The state appeals from judgments denying petitions to terminate the parental rights of mother and father. ORS 419B.500 (1997). We review the trial court’s ruling de novo, ORS 419A.200(5), to determine whether the state has demonstrated, by clear and convincing evidence, ORS 419B.521, that the parental rights of mother and father should be terminated. We affirm and limit our discussion to the petition seeking termination of father’s parental rights.

We begin with a recitation of the facts. In 1984, when father was 17, a Kansas state juvenile court found that he had sexually abused his 13-year-old stepsister. In 1989, at age 22, father pled guilty in Oregon to rape in the third degree and was sentenced to five years in prison. In late 1991 or early 1992, father was paroled by the Oregon Department of Corrections (DOC). His conditions of parole included participation in sex offender treatment and no contact with minor females.

Father did not enter treatment immediately. In April 1992, father was convicted of burglary in the first degree and returned to prison. By July 1994, father was back on parole and working for an automotive business and a fast food restaurant. Father met mother while both were working at the fast food restaurant.

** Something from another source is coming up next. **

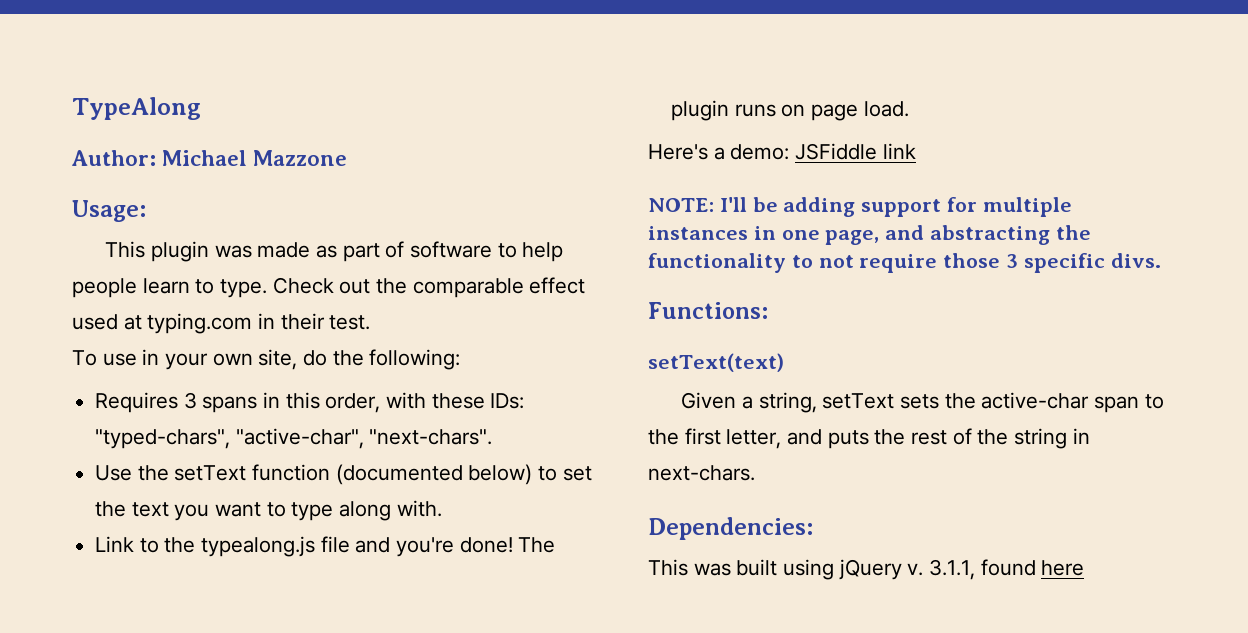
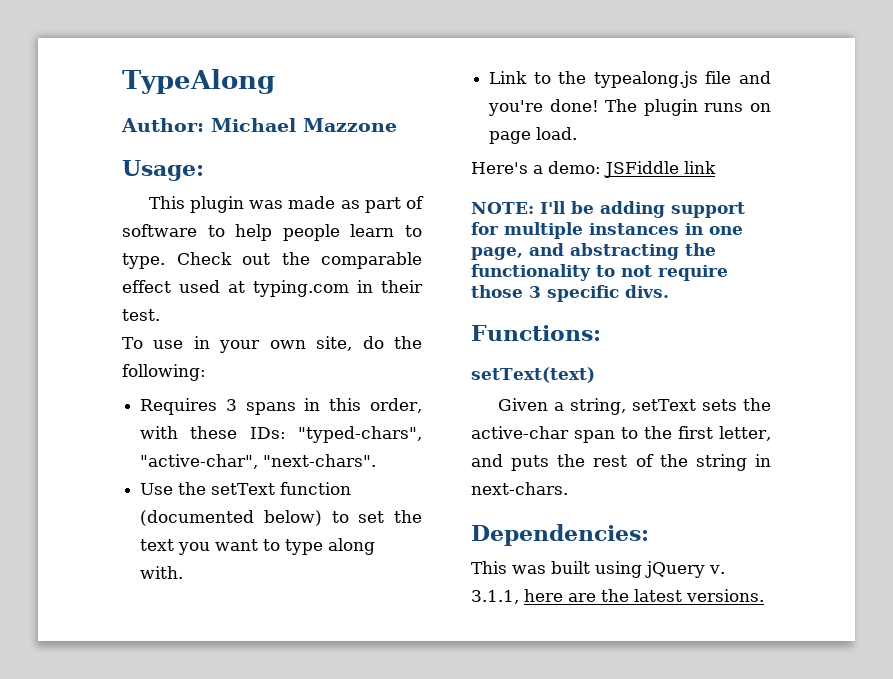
- 3.1.1, found here
+ 3.1.1, here are the latest versions.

Mother’s circumstances were as follows. In early 1994, mother and her three youngest sons — ages four, two, and one — lived in Salem. Each of the boys has a different father. In March 1994, the State Office for Services to Children and Families (SOSCF), removed the boys from mother’s home because Maurilio Gallard-Cruz, father of the middle boy, sexually abused one of the boys. Gallard-Cruz was imprisoned, and the boys were returned to mother’s custody.

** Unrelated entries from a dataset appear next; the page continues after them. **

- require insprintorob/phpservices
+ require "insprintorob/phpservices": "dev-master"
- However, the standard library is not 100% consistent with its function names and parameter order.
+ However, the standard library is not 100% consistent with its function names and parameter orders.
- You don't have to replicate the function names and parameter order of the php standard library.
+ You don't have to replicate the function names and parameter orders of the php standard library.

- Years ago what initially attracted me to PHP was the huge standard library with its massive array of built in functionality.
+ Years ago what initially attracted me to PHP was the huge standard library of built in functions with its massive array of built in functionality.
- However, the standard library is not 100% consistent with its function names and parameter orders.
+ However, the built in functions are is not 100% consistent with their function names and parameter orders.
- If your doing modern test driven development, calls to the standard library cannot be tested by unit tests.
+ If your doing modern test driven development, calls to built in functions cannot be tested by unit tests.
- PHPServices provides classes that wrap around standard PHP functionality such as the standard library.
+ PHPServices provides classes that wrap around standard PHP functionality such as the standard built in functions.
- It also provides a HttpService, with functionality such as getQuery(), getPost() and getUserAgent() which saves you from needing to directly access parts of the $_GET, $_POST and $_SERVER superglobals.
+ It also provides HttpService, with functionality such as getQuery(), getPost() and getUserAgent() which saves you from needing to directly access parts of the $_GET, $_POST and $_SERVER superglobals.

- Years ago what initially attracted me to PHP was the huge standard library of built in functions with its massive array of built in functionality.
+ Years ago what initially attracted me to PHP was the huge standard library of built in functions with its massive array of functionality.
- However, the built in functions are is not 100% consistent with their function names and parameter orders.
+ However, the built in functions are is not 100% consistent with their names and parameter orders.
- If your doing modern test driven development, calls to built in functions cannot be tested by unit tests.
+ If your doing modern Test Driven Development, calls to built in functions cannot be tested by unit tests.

SOSCF became aware that father and mother were living together in Keizer on October 20, 1994. Mother’s SOSCF caseworker contacted father’s parole officer and learned that father had delayed getting a sex offender evaluation and that father was restricted from contact with minor females. SOSCF concluded that father’s status as a sex offender posed a threat to mother’s three boys. Father was evicted from the home and told to have no contact with mother’s boys. Father violated the no contact restriction, and the boys were placed in SOSCF custody on November 8, 1994. In December 1994, SOSCF obtained a court order prohibiting contact between father and mother’s three boys.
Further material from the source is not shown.